Betriebliche Vereinbarungen zur Verbindung von Arbeitszeitflexibilisierung und Qualifizierung sind beispielsweise bei der Deutschen Shell AG, der Deutschen Postbank AG und der DEBIS AG getroffen worden:

  • Die Deutsche Shell AG bietet ihren Mitarbeiterinnen und Mitarbeitern im Anhang zum Entgelttarifvertrag vom 4.8.94 an, freiwillig ihre Kompetenz erweitern zu können. Die Weiterbildungsveranstaltungen finden innerhalb der Dienstzeiten statt. Hierfür werden Freizeiten der Beschäftigten verrechnet, die sie aufgrund der Arbeitszeitverkürzung (AZV-Tage) oder infolge von Zusatzfreischichten (ZFS) erlangt haben. Soweit derartige Freizeiten für die Teilnahme an den Schulungsmaßnahmen nicht ausreichen, können auch abzufeiernde Überstunden sowie eine entsprechende Anzahl von FR-Tagen (gleitende Arbeitszeit), die zu diesem Zwecke zusammen genommen werden können, angerechnet werden.
  • Die Deutsche Postbank AG will vor allem die Teamstrukturen bei ihren Beschäftigten fördern und gibt diesen daher sehr viel Handlungsfreiheit. Der Tarifvertrag "Teamarbeit" vom 20.9.95 beinhaltet bezüglich der Qualifizierung der Arbeitskräfte die folgende Regelung: Die Teams stellen für jedes Kalenderjahr einen Qualifizierungsplan auf, in dem die Teilnahme der Teammitglieder an Qualifizierungsmaßnahmen im Rahmen des Fortbildungsangebotes festgelegt wird. Der aufgestellte Qualifizierungsplan wird mit der Abteilungsleitung abgestimmt. Zur Teilnahme an Qualifizierungsmaßnahmen werden die Beschäftigten im erforderlichen Umfang unter Fortzahlung der Vergütung von der Arbeit freigestellt. Die Kosten für die Fortbildung übernimmt die Postbank.
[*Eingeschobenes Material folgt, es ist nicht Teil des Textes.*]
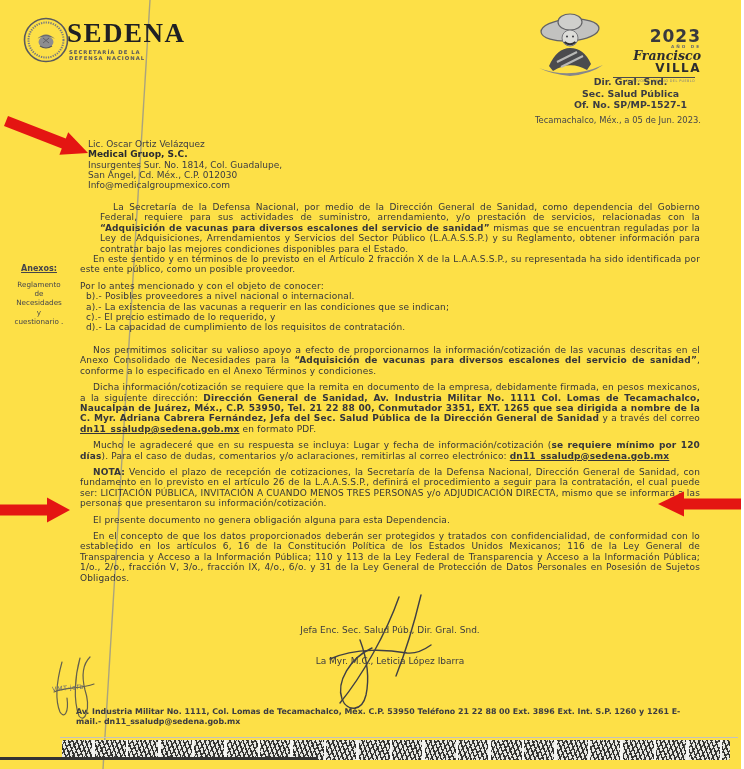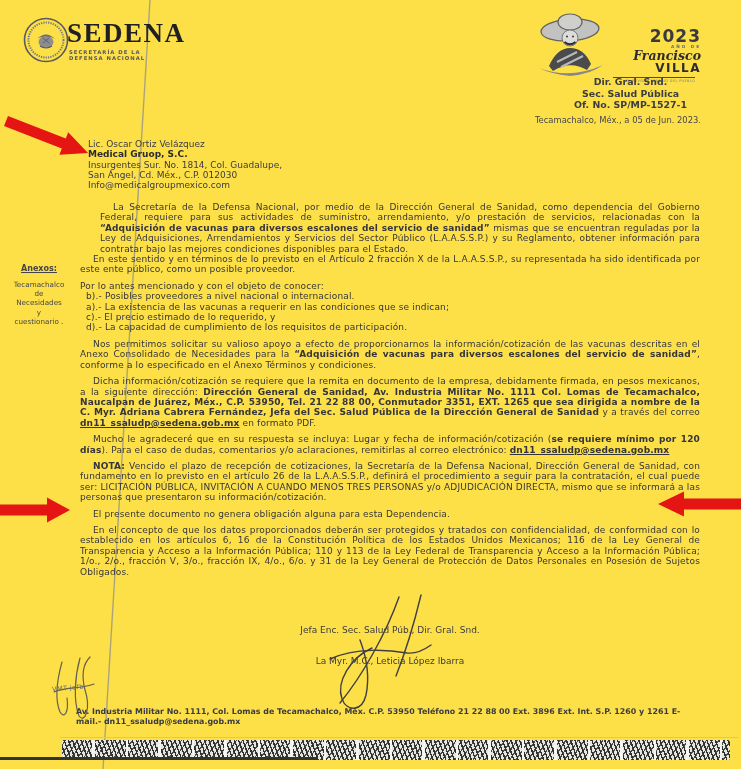"Tecamachalco" div.mn-line { text: Tecamachalco -> Reglamento }
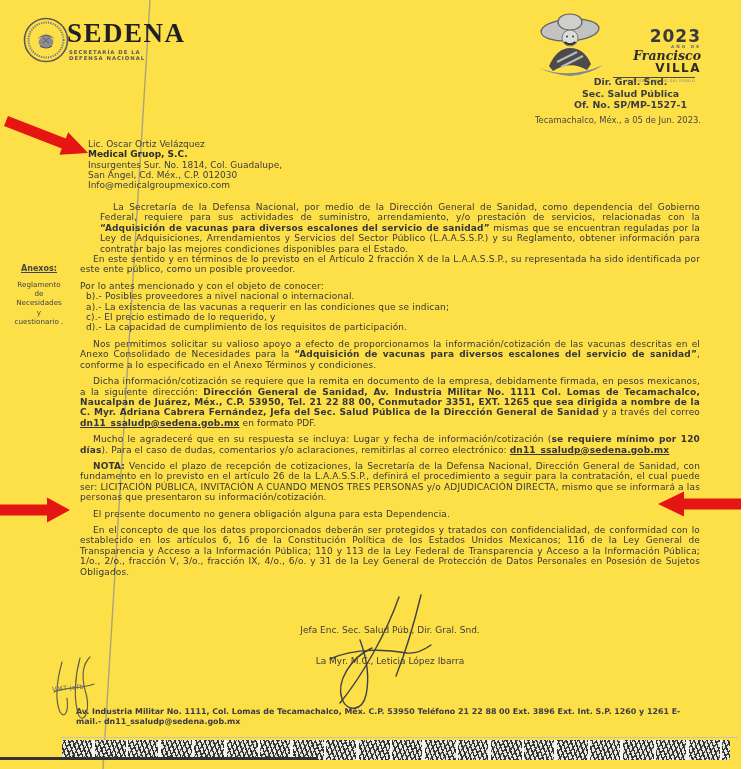"Por lo antes mencionado y" .list-block { margin-bottom: 6px -> 12px }
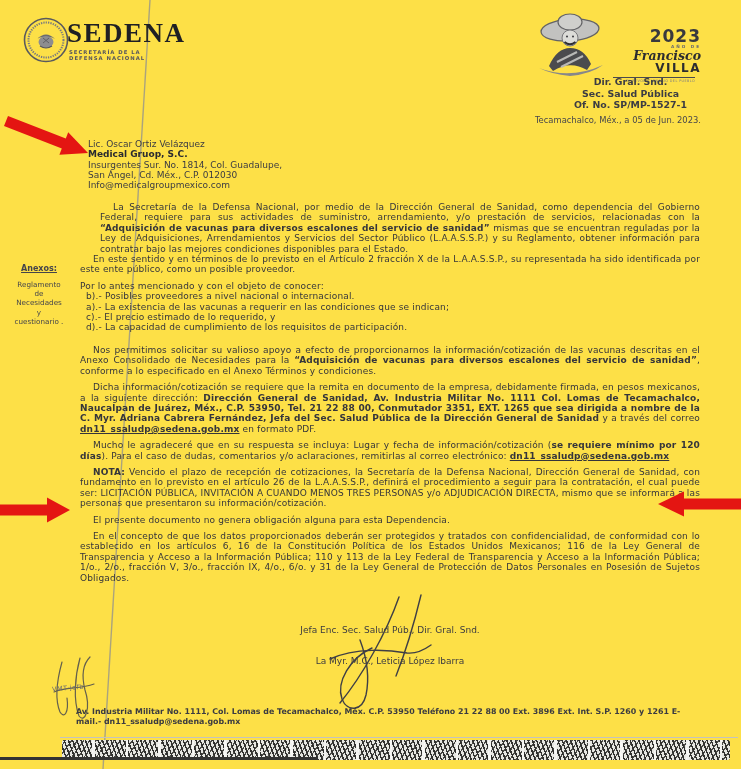"d).- La capacidad de cumplimiento" div.list-item { text: participación -> contratación }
  • Bei der DEBIS AG wurde im Ergänzungstarifvertrag vom 3.9.98 festgelegt, dass der Arbeitgeber die Kosten und den Zeitaufwand der Bildungsmaßnahmen, die für die Erfüllung der aktuellen und geplanten Aufgaben erforderlich sind und vorrangig den Charakter einer Einarbeitung in neue Projekte haben oder unternehmensspezifische Arbeits- und Vorgehensweise, Systeme und Prozesse betreffen, trägt. Bei sonstigen Qualifizierungsmaßnahmen, die zwischen dem Vorgesetzten und dem Arbeitnehmerinnen und Arbeitnehmern vereinbart werden, teilen sich Arbeitgeber und Beschäftigte den Zeitaufwand, der für die Qualifizierungsmaßnahme benötigt wird, je zur Hälfte. Die anfallenden Kosten für die Weiterbildung trägt hingegen weiterhin der Arbeitgeber. Die Beschäftigten haben für solche Bildungsmaßnahmen einen jährlichen Mindestanspruch von fünf Arbeitstagen. Dieser Anspruch kann innerhalb eines Zeitraums von fünf Jahren angesammelt und gebündelt werden. Diese "angesammelte" Zeit wird bei der DEBIS AG auf einem Fünf-Jahres-Konto angesammelt und kann entweder für Qualifizierungsmaßnahmen oder für Blockfreizeiten genutzt werden. Innerhalb von fünf Jahren können au diesem Wege maximal 550 Stunden angespart werden. Nicht genutzte Guthaben der Fünf-Jahres-Konten werden nach fünf Jahren in ein Lebensarbeitszeitkonto überführt.